_Aim of the exercise_.
The word "width" occurs in some of the lines below; copy each of those lines.

_Task input_.
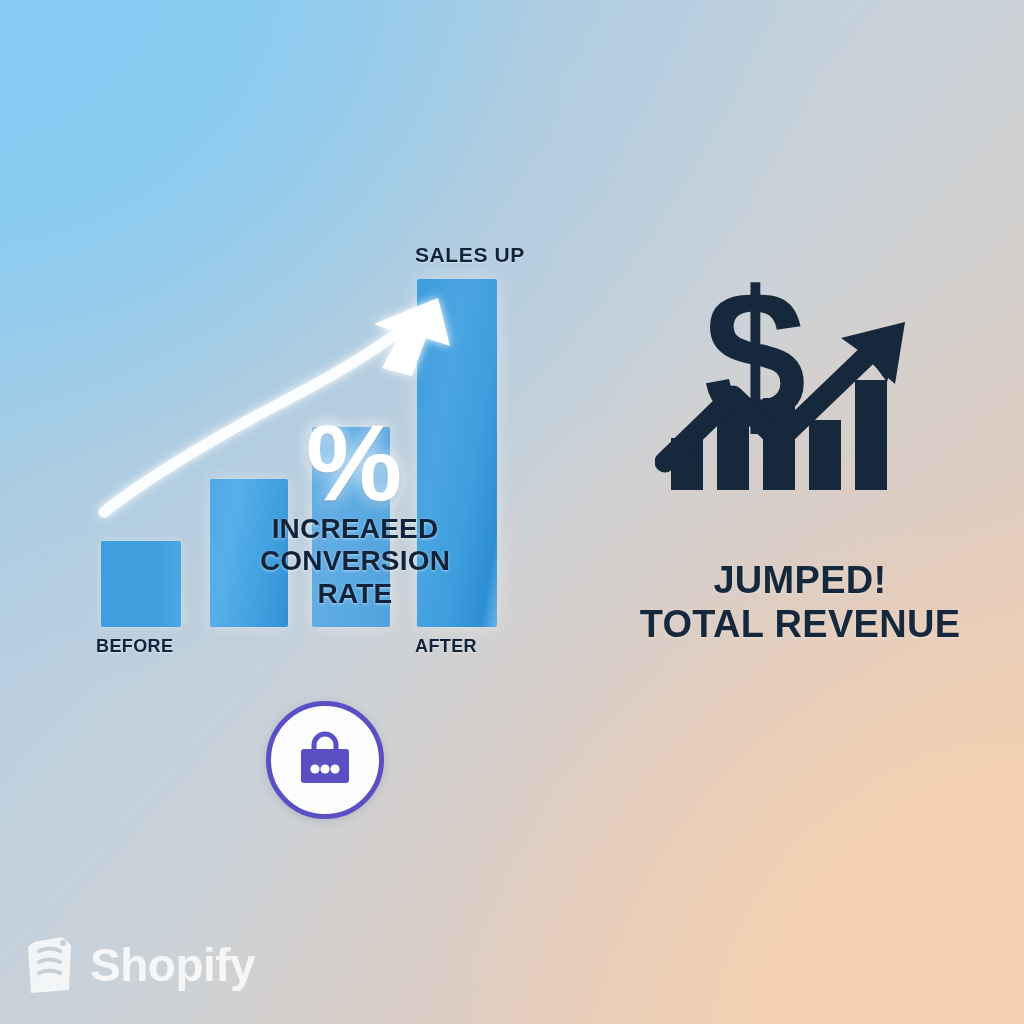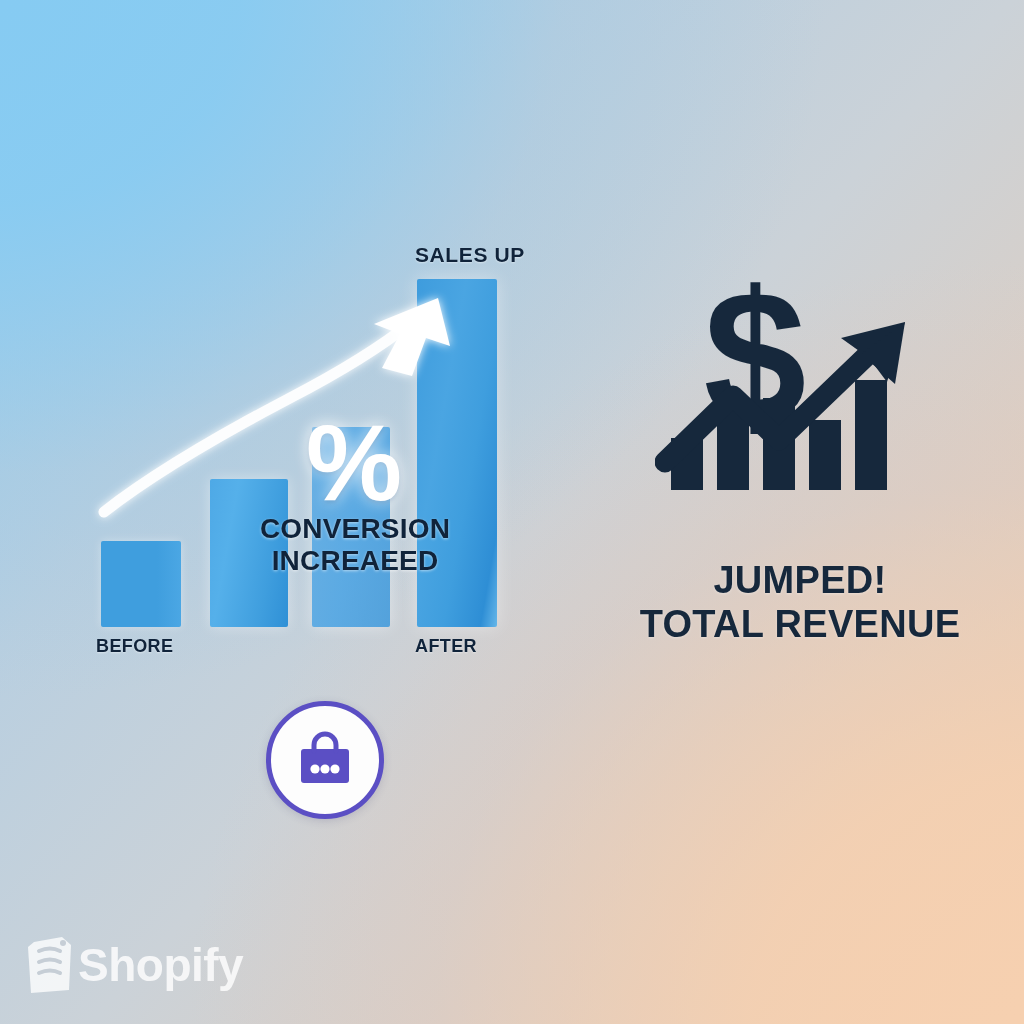--- a/index.html
+++ b/index.html
@@ -164,21 +164,21 @@
     box-shadow: 0 2px 8px rgba(60,60,110,0.18);
   }
 
   
   #shopify-logo {
     position: absolute;
     left: 22px;
     top: 934px;
     display: flex;
     align-items: center;
-    gap: 0;
+    gap: 12px;
     opacity: 0.82;
   }
   #shopify-wordmark {
     font-size: 46px;
     font-weight: bold;
     color: #ffffff;
     letter-spacing: -0.5px;
     line-height: 1;
   }
 </style>
@@ -204,22 +204,23 @@
           </feMerge>
         </filter>
       </defs>
       <path d="M 14 232 C 60 196, 120 160, 200 118 C 250 92, 292 66, 322 42" fill="none" stroke="#ffffff" stroke-width="11" stroke-linecap="round" filter="url(#arrowglow)" opacity="0.97"></path>
       <path d="M 348 18 L 284 44 L 310 54 L 292 88 L 322 96 L 336 58 L 360 66 Z" fill="#ffffff" filter="url(#arrowglow)"></path>
     </svg>
 
     <div id="percent-symbol">%</div>
 
     <div id="chart-caption">
+      <div>INCREAEED</div>
       <div>CONVERSION</div>
-      <div>INCREAEED</div>
+      <div>RATE</div>
     </div>
 
     <div id="label-sales-up">SALES UP</div>
     <div class="bar-axis-label" id="label-before">BEFORE</div>
     <div class="bar-axis-label" id="label-after">AFTER</div>
   </div>
 
   <div id="revenue-block">
 
     <svg id="revenue-icon" width="290" height="260" viewBox="0 0 290 260">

_Result of this exercise_.
       <path d="M 14 232 C 60 196, 120 160, 200 118 C 250 92, 292 66, 322 42" fill="none" stroke="#ffffff" stroke-width="11" stroke-linecap="round" filter="url(#arrowglow)" opacity="0.97"></path>
     <svg id="revenue-icon" width="290" height="260" viewBox="0 0 290 260">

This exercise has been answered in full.